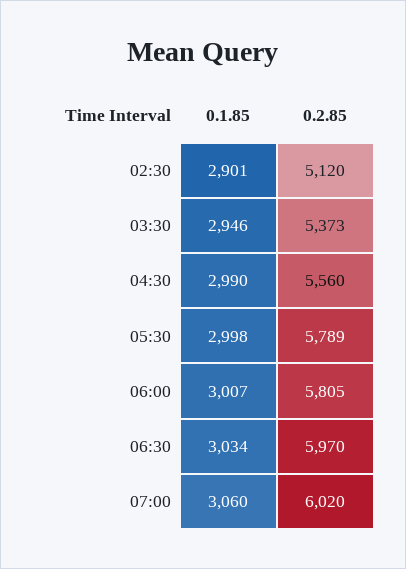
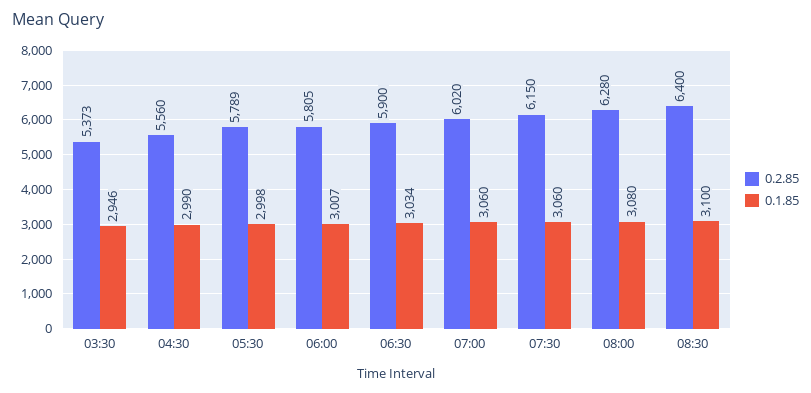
0.1.85, 02:30: 2901 -> none
0.2.85, 02:30: 5120 -> none
0.2.85, 06:30: 5970 -> 5900
0.2.85, 07:30: none -> 6150
0.1.85, 07:30: none -> 3060
0.2.85, 08:00: none -> 6280
0.1.85, 08:00: none -> 3080
0.2.85, 08:30: none -> 6400
0.1.85, 08:30: none -> 3100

_What needs to be done:_
Each line in the entries above that includes the word "none" counts once; state the total and nothing else.

_Final answer:_
8